For treasury teams, these rules reduce operational risk. They can rely on licensed intermediaries and documented controls instead of bespoke arrangements with lightly regulated exchanges.
Why treasurers care
In a country where the real can swing sharply on politics and global risk sentiment, some Brazilian CFOs see a small BTC allocation as a hedge alongside dollars and local bonds.
The combination of:
- spot ETFs,
- right-sized futures, and
- a clear regulatory framework
means they can gain, size and hedge Bitcoin exposure using tools they already understand.
Risks — And How Brazil Is Managing Them
Brazil’s playbook doesn’t ignore crypto’s obvious risks; it tries to channel them into familiar risk-management systems.

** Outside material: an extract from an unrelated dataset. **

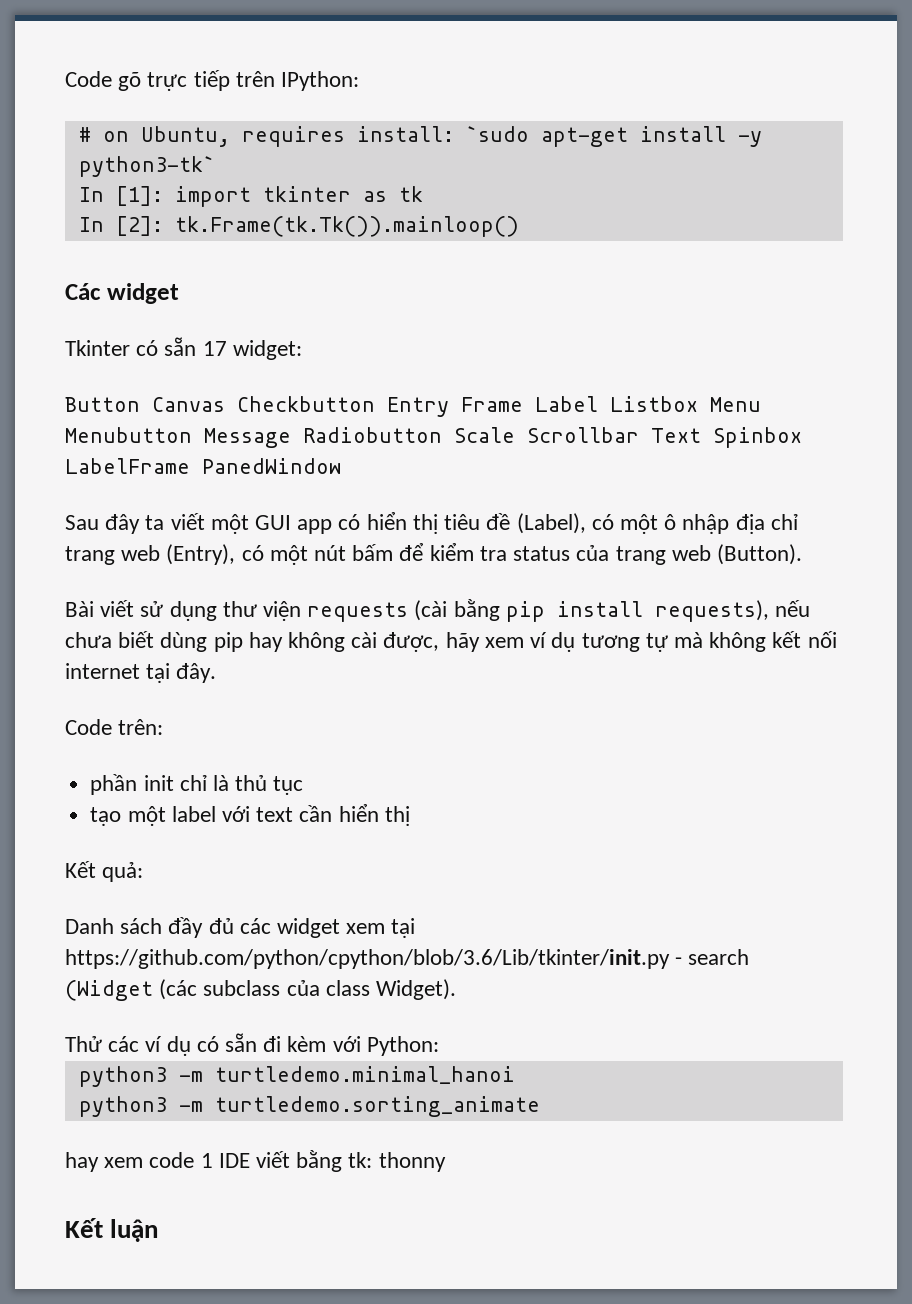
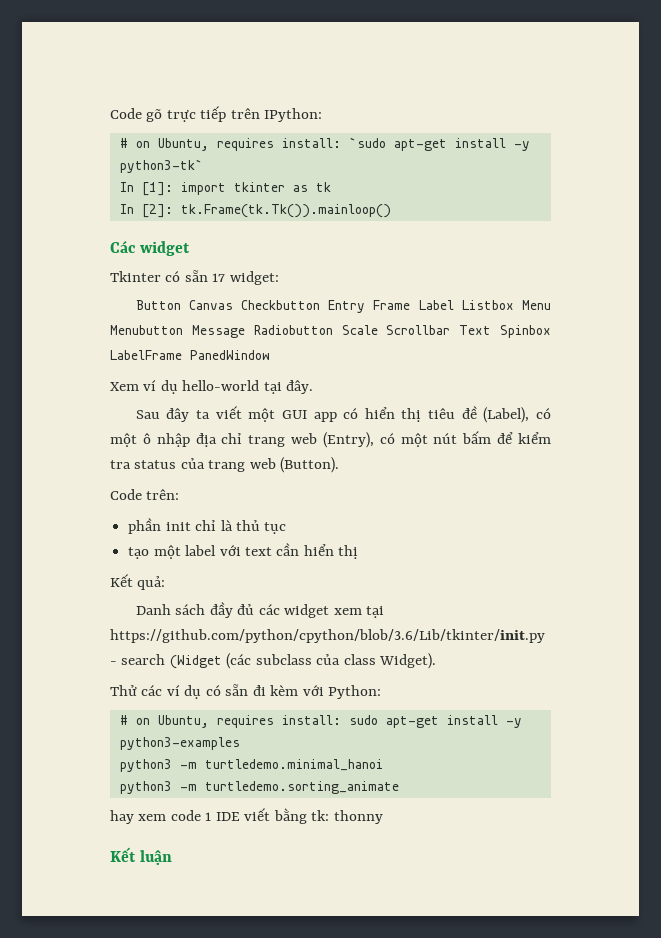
(341, 466) none -> [110,380,314,394] // Xem ví dụ hello-world tại đây.
[65,599,811,622] [65,631,837,652] [65,663,217,683] // Bài viết sử dụng thư viện requests (cài bằng pip install requests), nếu chưa biết dùng pip hay không cài được, hãy xem ví dụ tương tự mà không kết nối internet tại đây. -> (340, 465) none
(439, 1046) none -> [119,715,522,728] [119,737,240,750] // # on Ubuntu, requires install: sudo apt-get install -y python3-examples

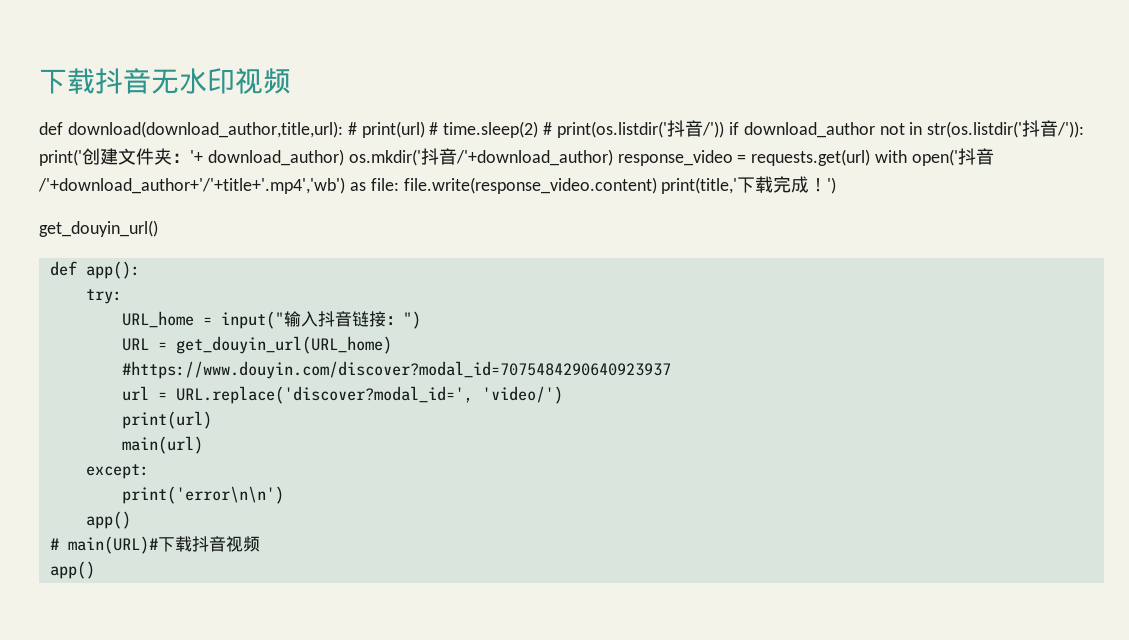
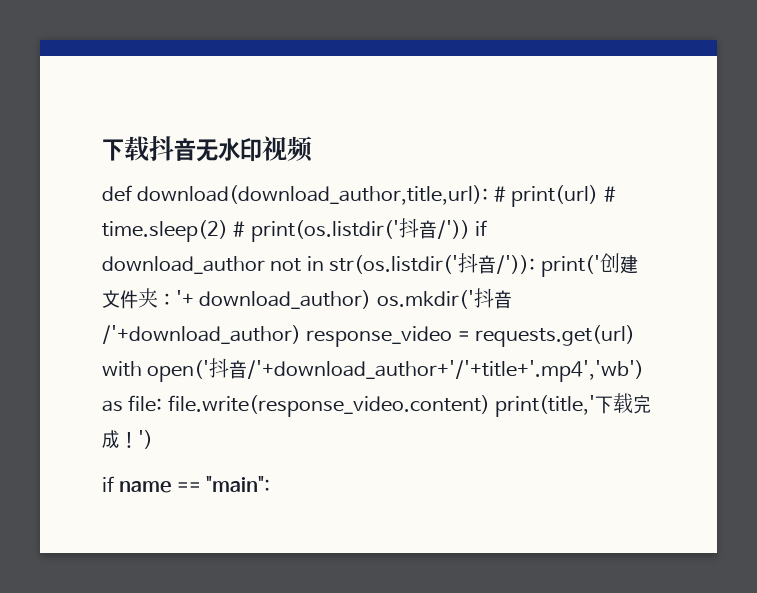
[39,220,158,237] [49,261,140,279] [85,289,122,304] [121,311,421,329] [121,336,392,354] [121,361,671,379] [121,386,563,404] [121,411,212,429] [121,436,203,454] [85,464,149,479] [121,486,284,504] [85,511,131,529] [49,536,260,554] [49,561,95,579] get_douyin_url() // def app(): // try: // URL_home = input("输入抖音链接：") // URL = get_douyin_url(URL_home) // #https://www.douyin.com/discover?modal_id=7075484290640923937 // url = URL.replace('discover?modal_id=', 'video/') // print(url) // main(url) // except: // print('error\n\n') // app() // # main(URL)#下载抖音视频 // app() -> [102,476,271,493] if name == "main":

- Volatility: Treasury mandates tend to cap BTC allocations and use smaller futures to hedge drawdowns. The new 0.01-BTC contract makes those hedges cheaper and more precise.
- Operational risk: Instead of forcing everyone to master cold storage, Brazil leans on regulated ETFs, listed vehicles like OranjeBTC and licensed VASPs.
- Legal clarity: A proposed bill would let financial institutions liquidate seized crypto, aligning it with FX and securities processes — another step toward treating BTC like any other asset class in enforcement.
- Public optics: Listed companies such as Méliuz and OranjeBTC must disclose their BTC holdings, treasury strategy and risks in regular filings, which helps normalize “Bitcoin treasury” in boardrooms and regulators’ eyes.
In short, Brazil is not pretending Bitcoin is risk-free; it’s trying to box that risk into frameworks treasurers and supervisors already use.
Lessons for Other Nations
The Cointelegraph analysis of Brazil’s approach boils it down to a simple sequence: write rules → launch simple products → add hedging tools → enforce disclosure.
As more countries debate crypto reserves — from El Salvador’s full-blown Bitcoin bet to the new U.S. Strategic Bitcoin Reserve concept — Brazil offers a quieter, more incremental model: let markets and treasurers experiment first, but do it inside a robust, well-lit framework.